Il me sut gré d’une résolution que je lui manifestai tout d’abord, c’est qu’en acceptant le rôle de censeur que son indulgence m’attribuoit si gratuitement, je me garderois bien de faire la plus légère observation sur tout ce qui porteroit l’empreinte de l’allure native de son talent, dont le propre est, comme on sait, de mêler à des beautés fortes et élevées une sorte de rudesse et d’incorrection. Vous êtes un brave homme, medisoit-il; oui, ma muse est une véritable Lillobroge: laissons-lui son vêtement des montagnes.

Il fut ensuite réglé que je lirois d’abord chaque pièce tout haut, afin de juger de l’ensemble, et, qu’à une seconde lecture, nous ferions l’examen des détails en conscience. Une fois d’accord sur tous ces points, nous nous mîmes à la besogne. Je ne tardai point à être frappé de la promptitude, de la sagacité avec laquelle en entendant lire, pour la première fois peut-être, ses propres ouvrages, il saisissoit le manque d’ensemble et le défaut d’unité qui se font sentir dans quelques épîtres. Mon ami, s’écrioit-il souvent, voyez-vous un lien à tout cela? Pour moi, je n’en vois pas. Ah! que c’étoit une bonne poëtique que celle de Mithridate, qui, avant de se mettre en campagne, disoit:

Je sais tous les chemins par où je dois passer.

Quand nous fûmes arrivés aux critiques de détails, je lui soumis tous mes doutes, tous mes scrupules, avec une entière liberté. Il me combattoit quelquefois avec cette volonté ferme d’un homme supérieur qui, dans ses écarts mêmes, a eu des intentions auxquelles il ne veut pas renoncer. Plus souvent il se rendoit à mes observations avec une facilité, une. confiance dont j’étois presque honteux. Mais sa complaisance même me fournissoit. alors un nouveau sujet d’admirer les ressources de son esprit et la mobilité de son imagination. Dès qu’un passage ou un vers étoit condamné d’un commun accord, les variantes s’offroient en foule à sa pensée, et nous n’avions plus que l’embarras de choisir.

Vous avez pu remarquer, Monsieur, qu’indépendamment de tous les témoignages publics d’attachement qu’il a donnés à ses amis vivants, il a consacré quelques pièces, ou du moins quelques vers, à la mémoire des amis qu’il a perdus. C’est ainsi qu’on retrouve dans ses poésies les noms de ce bon curé de Roquencourt, de Thomas, de Florian, de Collin-d’Harleville, de Bitaubé, de M. d’Angivilliers, et de quelques autres. Lorsqu’ un de ces noms venoit à passer sous nos yeux dans cette revue générale, il le saluoit d’un commentaire court, mais touchant. Pour quelques uns, c’étoit une sorte de petite oraison funèbre, où la véhémence et la simplicité de ses paroles rappeloient l’éloquence un peu inculte de nos missionnaires, et sur-tout du père Bridaine avec qui, dit-on, sa figure avoit quelques traits de ressemblance.

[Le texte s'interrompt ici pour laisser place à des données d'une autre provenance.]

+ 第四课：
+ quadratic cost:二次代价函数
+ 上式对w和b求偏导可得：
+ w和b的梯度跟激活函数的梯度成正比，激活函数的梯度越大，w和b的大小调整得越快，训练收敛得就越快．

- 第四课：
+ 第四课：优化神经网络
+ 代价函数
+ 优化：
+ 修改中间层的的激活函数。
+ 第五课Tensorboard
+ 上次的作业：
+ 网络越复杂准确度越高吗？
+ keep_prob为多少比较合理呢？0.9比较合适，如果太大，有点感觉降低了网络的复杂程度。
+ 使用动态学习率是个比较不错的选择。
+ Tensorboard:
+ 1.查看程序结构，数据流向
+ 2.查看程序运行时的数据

Quand nous arrivions aux noms de son père et de sa mère, qui reviennent fréquemment dans ses écrits, son attendrissement prenoit une teinte religieuse. Il prononçoit leurs noms avec l’accent de la foi. C’étoient deux guides, deux appuis qu’il invoquoit encore dans le ciel, après les avoir invoqués long-temps sur la terre.

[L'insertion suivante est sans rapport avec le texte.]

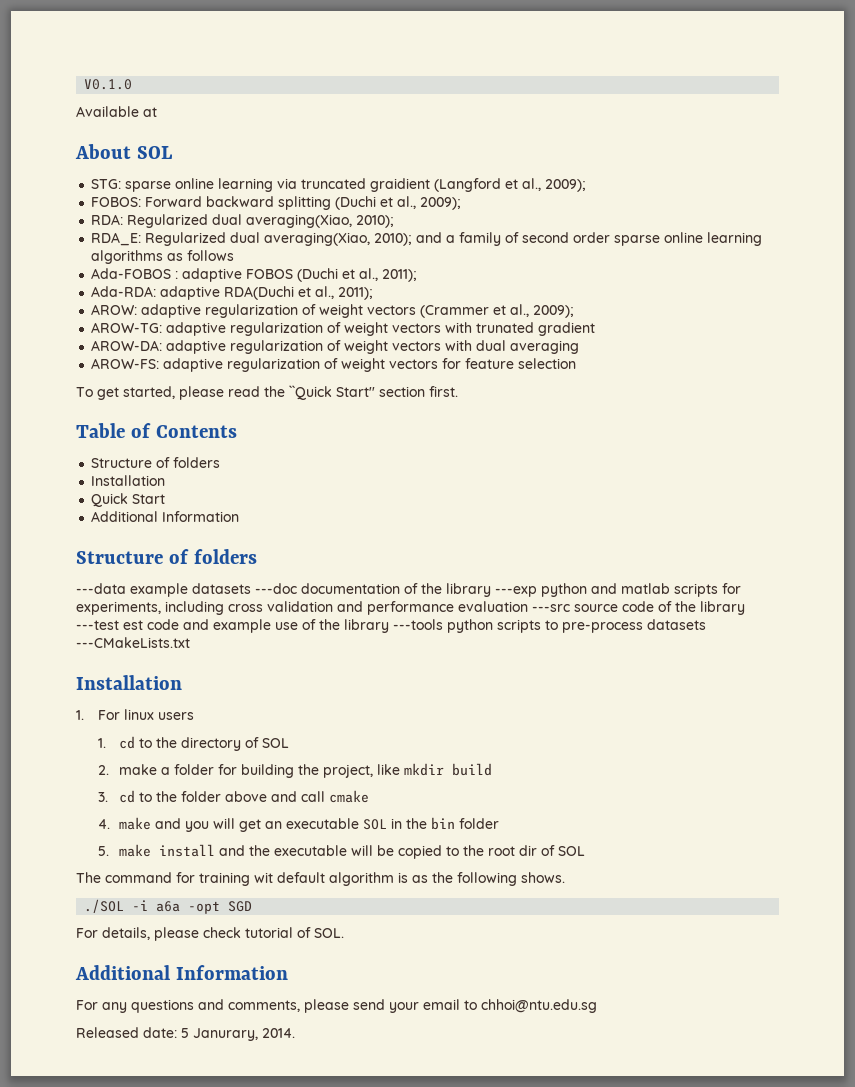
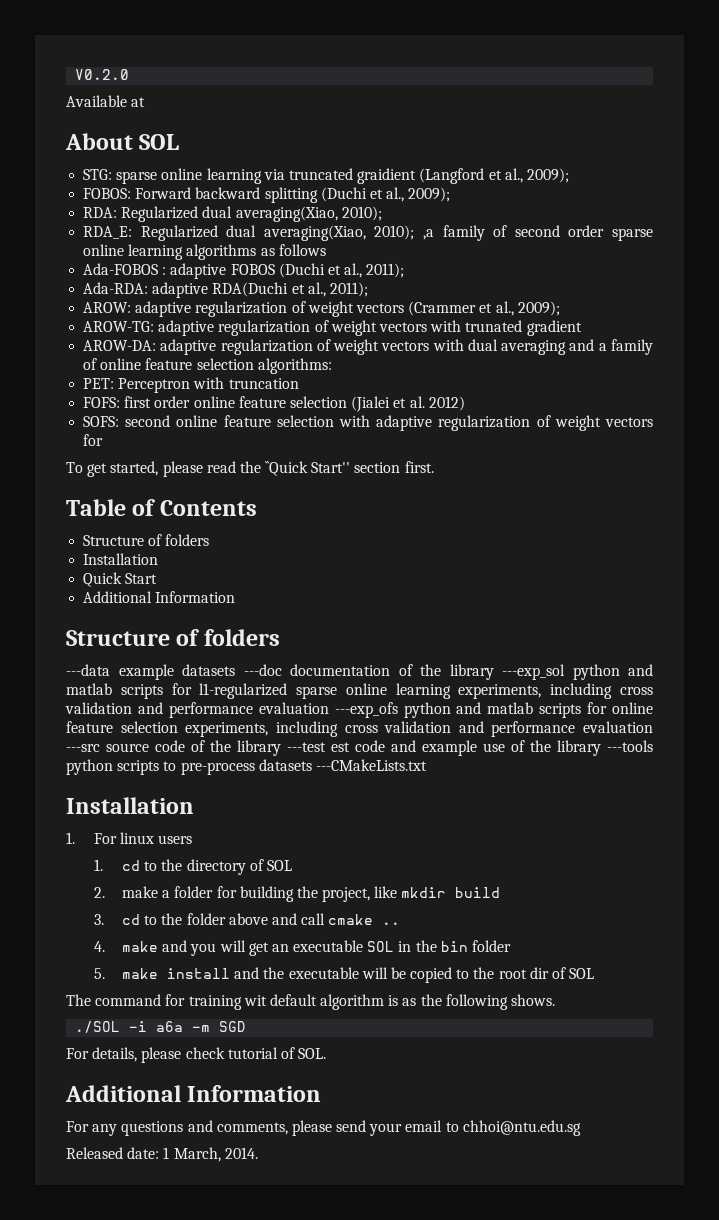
- V0.1.0
+ V0.2.0
- RDA_E: Regularized dual averaging(Xiao, 2010); and a family of second order sparse online learning algorithms as follows
+ RDA_E: Regularized dual averaging(Xiao, 2010); ,a family of second order sparse online learning algorithms as follows
- AROW-DA: adaptive regularization of weight vectors with dual averaging
- AROW-FS: adaptive regularization of weight vectors for feature selection
+ AROW-DA: adaptive regularization of weight vectors with dual averaging and a family of online feature selection algorithms:
+ PET: Perceptron with truncation
+ FOFS: first order online feature selection (Jialei et al. 2012)
+ SOFS: second online feature selection with adaptive regularization of weight vectors for
- ---data example datasets ---doc documentation of the library ---exp python and matlab scripts for experiments, including cross validation and performance evaluation ---src source code of the library ---test est code and example use of the library ---tools python scripts to pre-process datasets ---CMakeLists.txt
+ ---data example datasets ---doc documentation of the library ---exp_sol python and matlab scripts for l1-regularized sparse online learning experiments, including cross validation and performance evaluation ---exp_ofs python and matlab scripts for online feature selection experiments, including cross validation and performance evaluation ---src source code of the library ---test est code and example use of the library ---tools python scripts to pre-process datasets ---CMakeLists.txt
- 3. cd to the folder above and call cmake
+ 3. cd to the folder above and call cmake ..
- ./SOL -i a6a -opt SGD
+ ./SOL -i a6a -m SGD
- Released date: 5 Janurary, 2014.
+ Released date: 1 March, 2014.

Nous nous arrêtâmes à ces vers-ci, sur son père:

Il m’a transmis ses traits, ses mœurs, son caractère,

Son goût pour les forêts, pour la retraite austère,

Ses profonds souvenirs, sa longue émotion.

Peut-être que par lui je suis un bon lion,

Mais je suis berger par ma mère.

Ce qu’il me dit à ce sujet m’expliqua très bien comment il avoit puisé dans les impressions de l’enfance, dans les premières habitudes domestiques, cet attrait qui le poussoit tour-à-tour vers les émotions tragiques et vers les scènes pastorales; ce besoin de tremper ses pinceaux dans les riantes couleurs de Gessner, après les avoir noircis sur la sombre palette du Dante, enfin, ce mélange du terrible et du doux qui fait un des attributs distinctifs à-la-fois de son talent et son caractère.

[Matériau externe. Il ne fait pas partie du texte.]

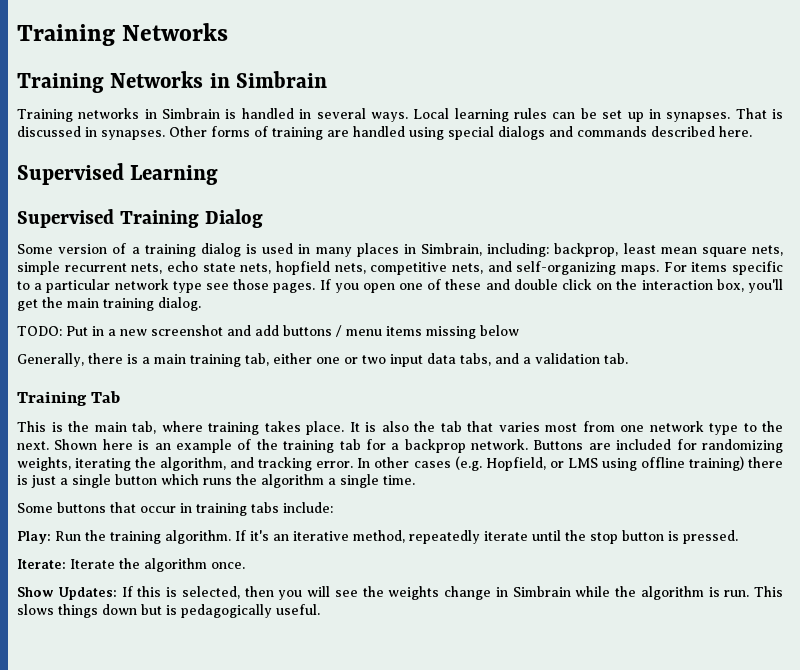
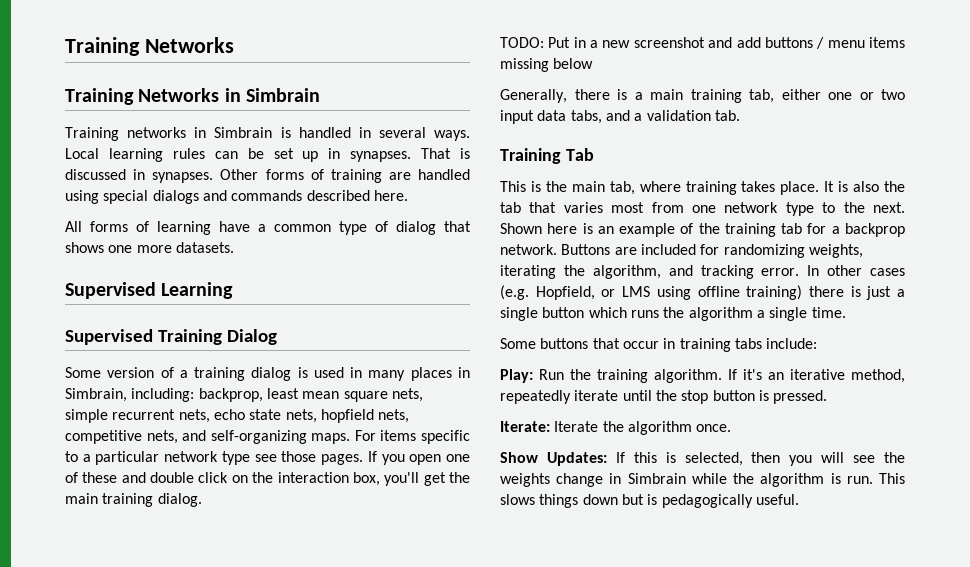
+ All forms of learning have a common type of dialog that shows one more datasets.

Frappé quelquefois des touches vigoureuses de ses tableaux et de l’énergie singulière de ses expressions, je lui faisois remarquer le talent qu’il auroit eu pour la satire. Oui, sans doute, je ne manque pas de bile, me disoit-il alors, mais la satire la plus générale n’a de valeur que par la ressemblance des portraits. Peignez-vous de fantaisie? La malignité humaine vient mettre des noms propres au bas de vos portraits. Tout cela eût troublé mon repos. Quant aux noms propres, je me serois reproché comme un méfait d’en enchasser un seul dans mes hémistiches, fût-ce le nom d’un ennemi personnel. Mais je suis d’humeur et de force à attaquer les ennemis de l’humanité.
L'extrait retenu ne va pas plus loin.